Puerto Rico Legislature asks fiscal board to justify budget
SAN JUAN – Puerto Rico House Speaker Carlos “Johnny” Méndez and House Treasury Committee Chairman Antonio “Tony” Soto said Friday that the Financial Oversight & Management Board, as well as every government entity and agency that receives allocations from the general fund, must justify its budget allocation for fiscal year 2018 at the joint public hearings on the budget, which begin next week.
Amid a dispute over whether the fiscal board certified the budget Gov. Ricardo Rosselló presented to the Legislature Wednesday, Soto clarified that the board is not responsible of approving the spending and revenue document. For the representative, the board merely “certifies” the budget, but the Legislature approves it, as established in the certified fiscal plan’s guidelines.
However, pursuant to Section 202 of the federal Promesa law, the fiscal control board has the power to submit a budget to the Legislature and the government and that it be considered approved in the event that neither the executive and legislative branches aren’t able to approve one that meets the requirements of the fiscal plan before June 30.
The board, which also sets the dates to present the document, gave the Legislature until June 7 to present the “adopted” budget, after evaluating the governor’s.
“There is a $60 million budget allocated to the board within the budget that was presented for our consideration.

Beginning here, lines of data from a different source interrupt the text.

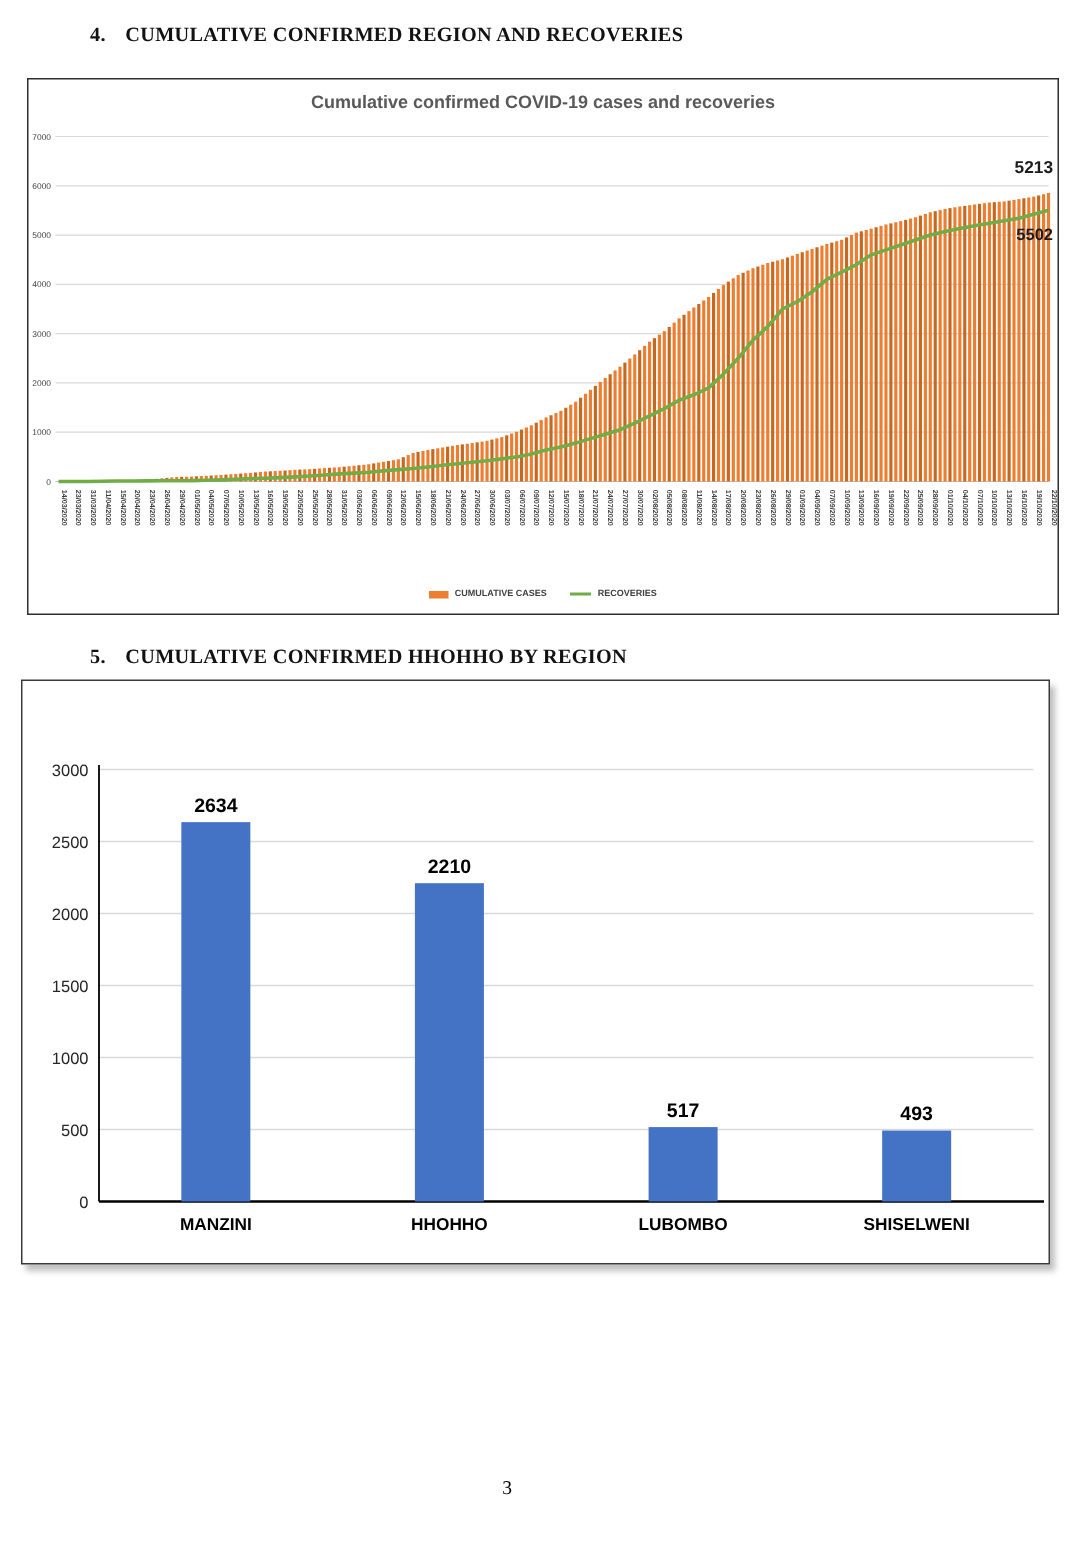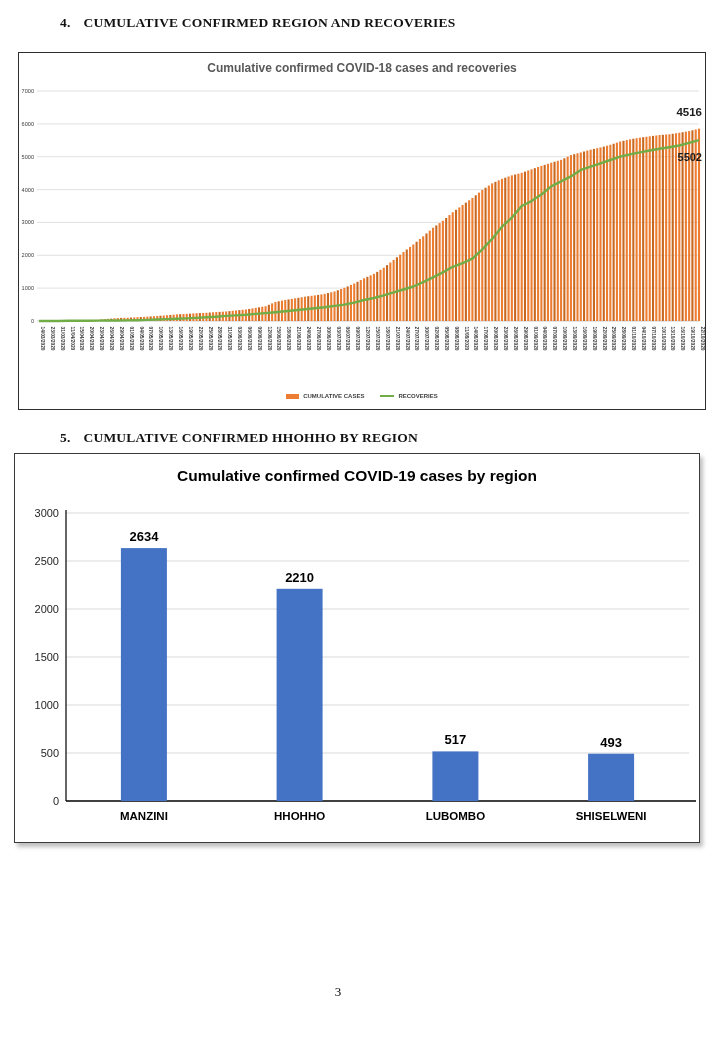"Cumulative confirmed COVID-18 cases and" div.c1-title { text: COVID-18 -> COVID-19 }
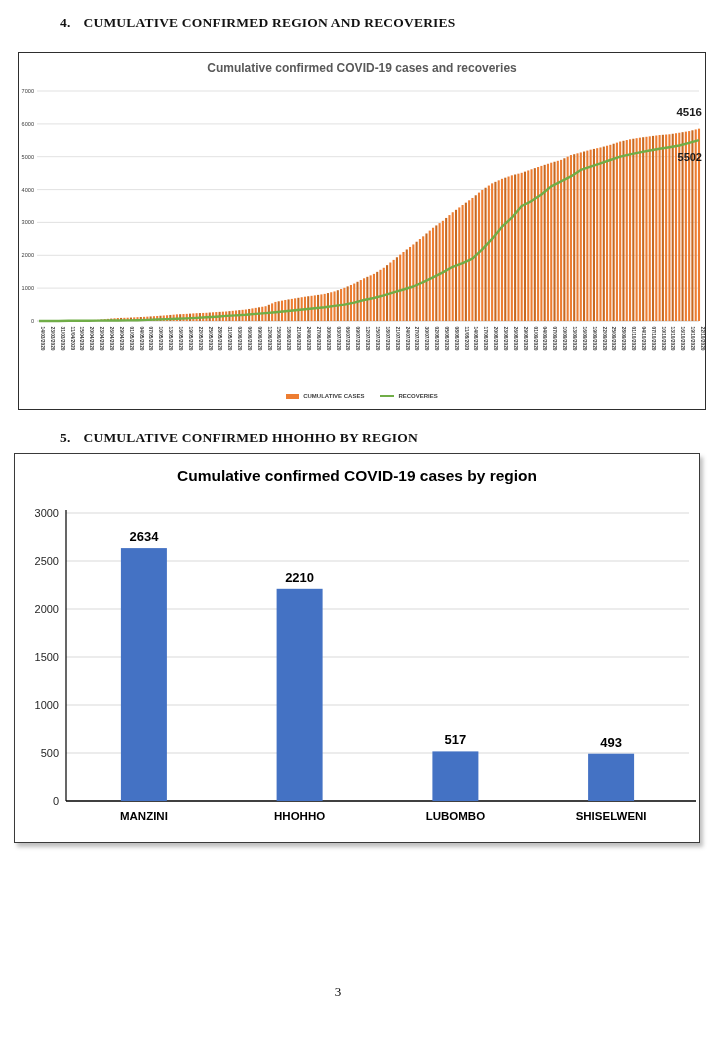"4516" div.end-label { text: 4516 -> 5213 }
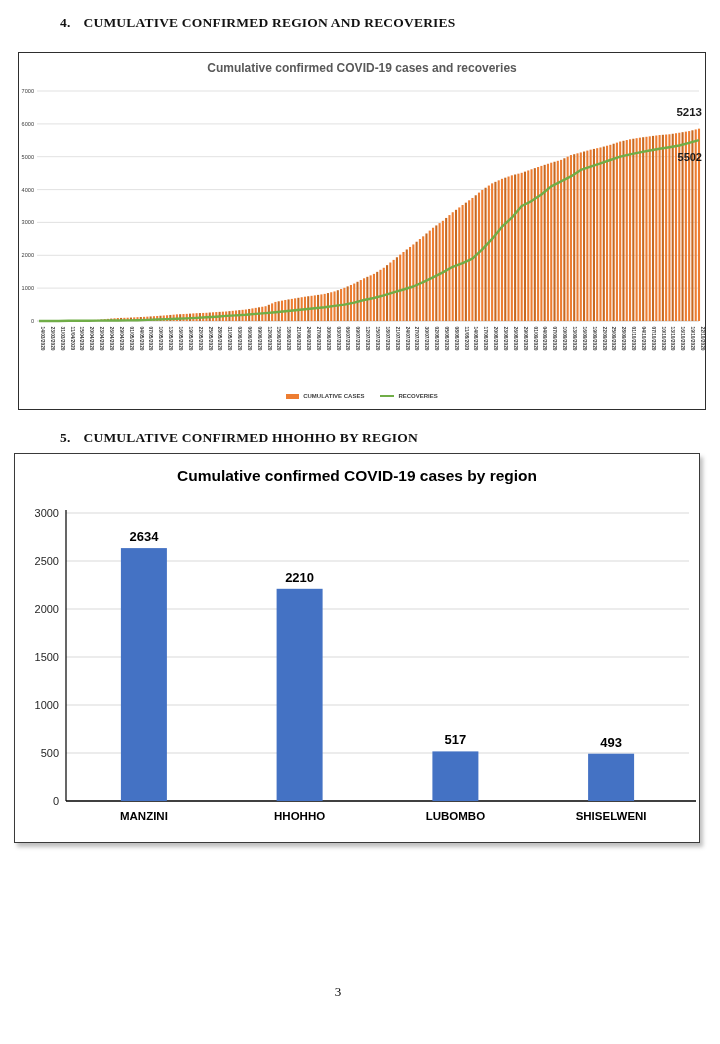"Cumulative confirmed COVID-19 cases by" div.c2-title { html: <div>Cumulative confirmed COVID-19 cases by region</div> -> none }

They, just like any other agency, will have to justify each spending item. If $60 million is enough for its operations and they justify the expense, then they shall have it. If the fiscal oversight board doesn’t justify the $60 million and only needs $50 [million], then it will be adjusted,” Soto said during a press conference.
The House Treasury Committee chairman explained that the lower chamber will use the zero-based method to evaluate the governor’s budget for every public agency. Soto and Méndez were in Guaynabo’s Amelia neighborhood visiting Hogar Ayuda El Refugio, which provides services to women and mothers who are HIV-positive. This nonprofit is one of many that receive legislative funding, and Méndez said they will continue their visits to evaluate its services.